Let's Break it Down into Pieces

First off, remember that HPT is externally managed. That does not mean the security is a sucker yield simply because of the management platform; however, it does tell me that there could be conflicts that could possibly impact the sustainability of the dividend.

Companies don't become "sucker yielding" operations by themselves - it takes a management team to direct the policies that eventually move the shares into a sound or unsound investment thesis.

The potential for conflicts of interest is much higher with HPT and there have been very few positive examples of externally-managed REITs that have outperformed. (Let me know if you have any success stories?)

HPT is managed by RMR (NASDAQ:RMR) and the company went public in 1995. HPT also became the first of several incubator REITs to form subsidiary operating platforms, including Senior Housing Properties Trust (NYSE:SNH), a REIT that primarily owns healthcare properties; Government Properties Income Trust (NYSE:GOV), a REIT that primarily owns and leases office buildings that are majority leased to government tenants; and Select Income REIT(NYSE:SIR), a REIT that is focused on owning and investing in net leased, single tenant properties.

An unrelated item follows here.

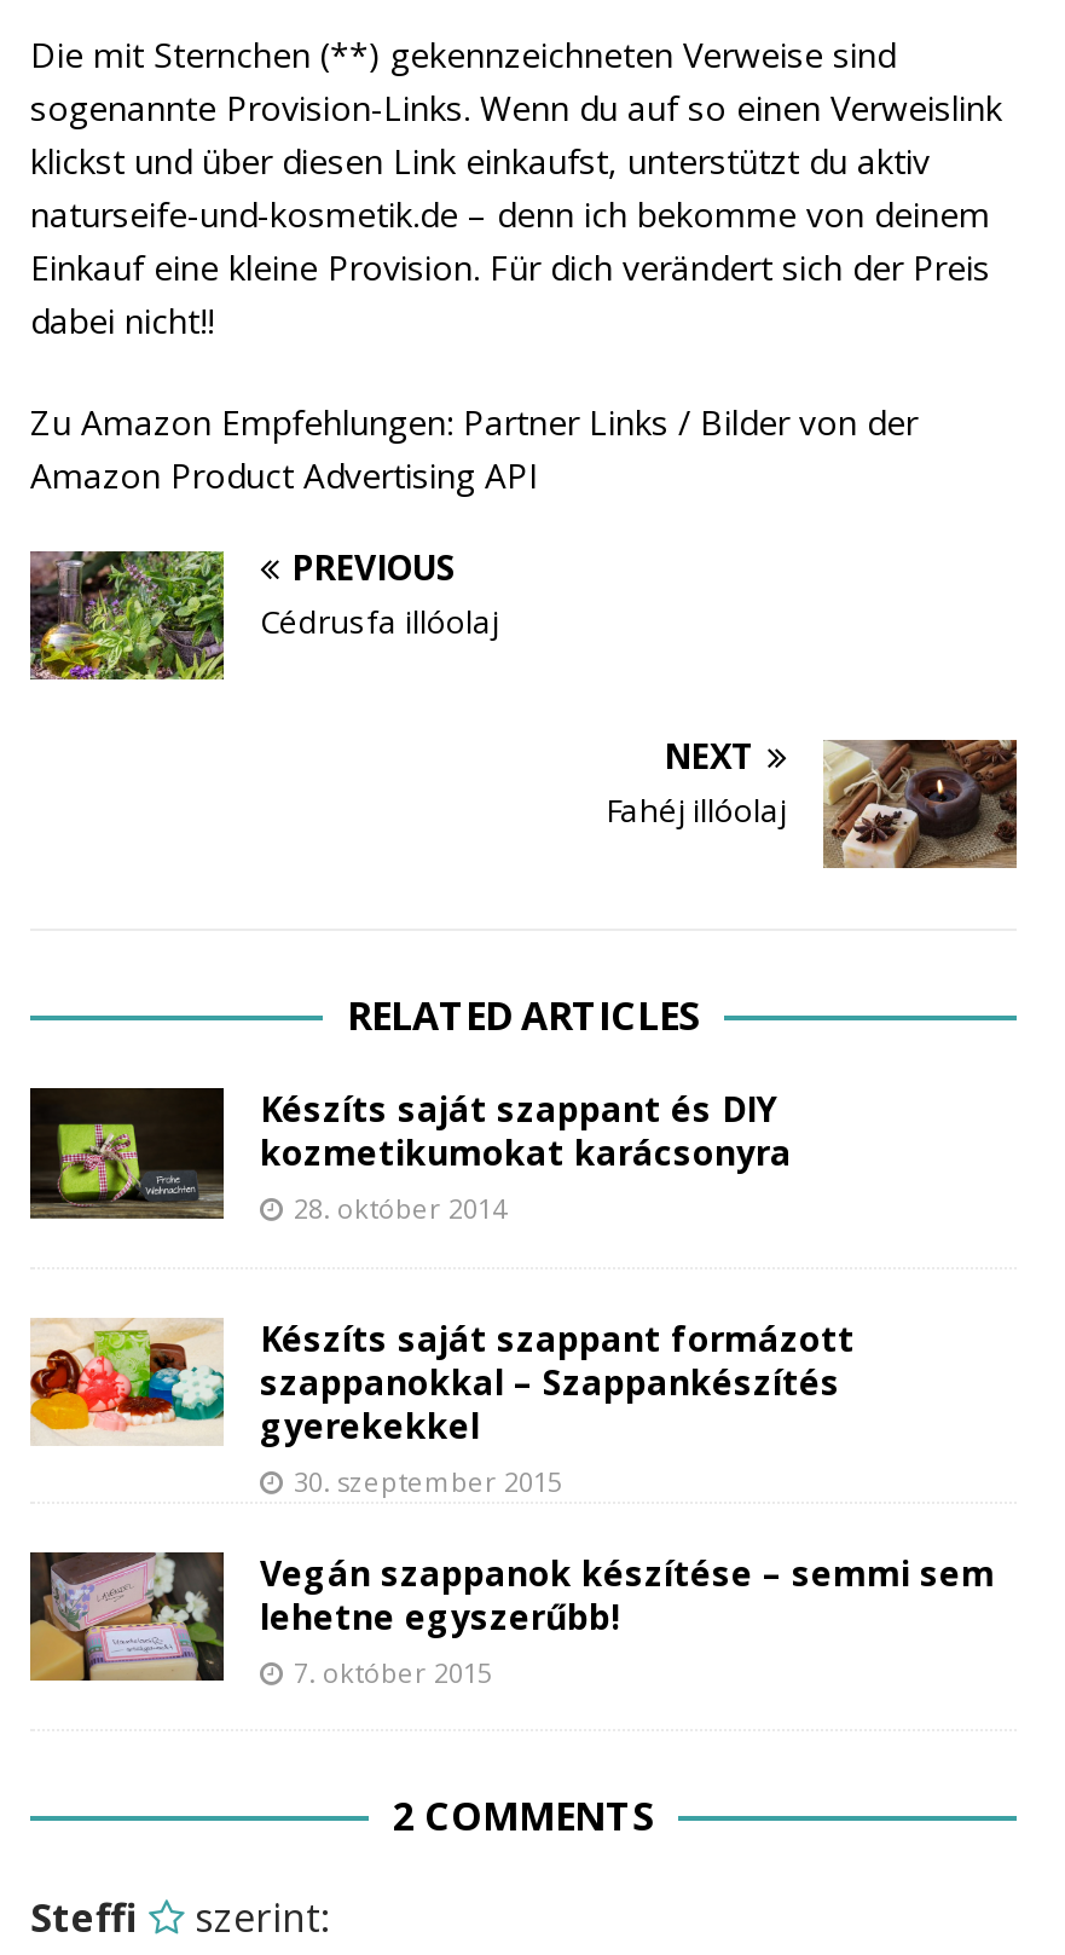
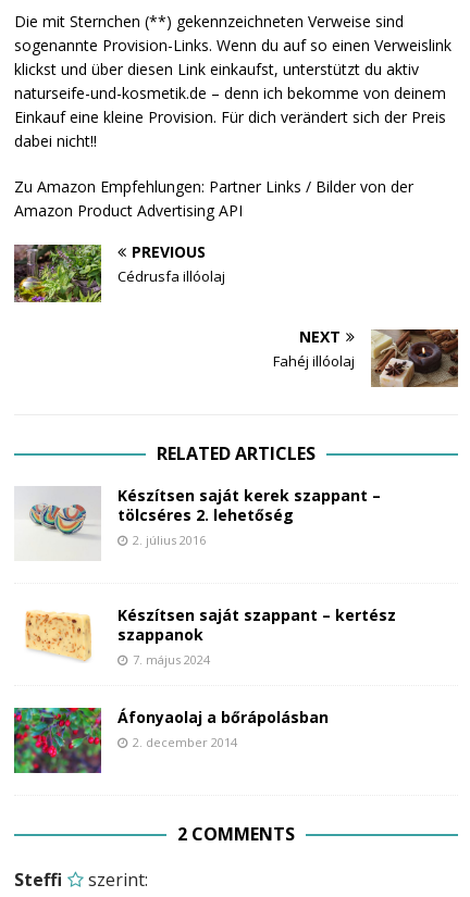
[28,1086,792,1227] [image] | Készíts saját szappant és DIY | kozmetikumokat karácsonyra | 28. október 2014 -> [14,485,381,560] [image] | Készítsen saját kerek szappant – | tölcséres 2. lehetőség | 2. július 2016
[28,1315,855,1499] [image] | Készíts saját szappant formázott | szappanokkal – Szappankészítés | gyerekekkel | 30. szeptember 2015 -> [15,605,396,668] [image] | Készítsen saját szappant – kertész | szappanok | 7. május 2024
[28,1548,995,1690] [image] | Vegán szappanok készítése – semmi sem | lehetne egyszerűbb! | 7. október 2015 -> [13,707,329,774] [image] | Áfonyaolaj a bőrápolásban | 2. december 2014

In case you missed it, I recently wrote on GOV (here) and SNH (here).

In addition to external management, one of the unique characteristics for HPT is the broad-based income that the REIT generates. As noted above, HPT is essentially an owner of real estate leased and operated by well-known hotel brands including many "best in class" hotel chains such as Marriott (NYSE:MAR), Carlson, Hyatt (NYSE:H), and Wyndham (NYSE:WYN).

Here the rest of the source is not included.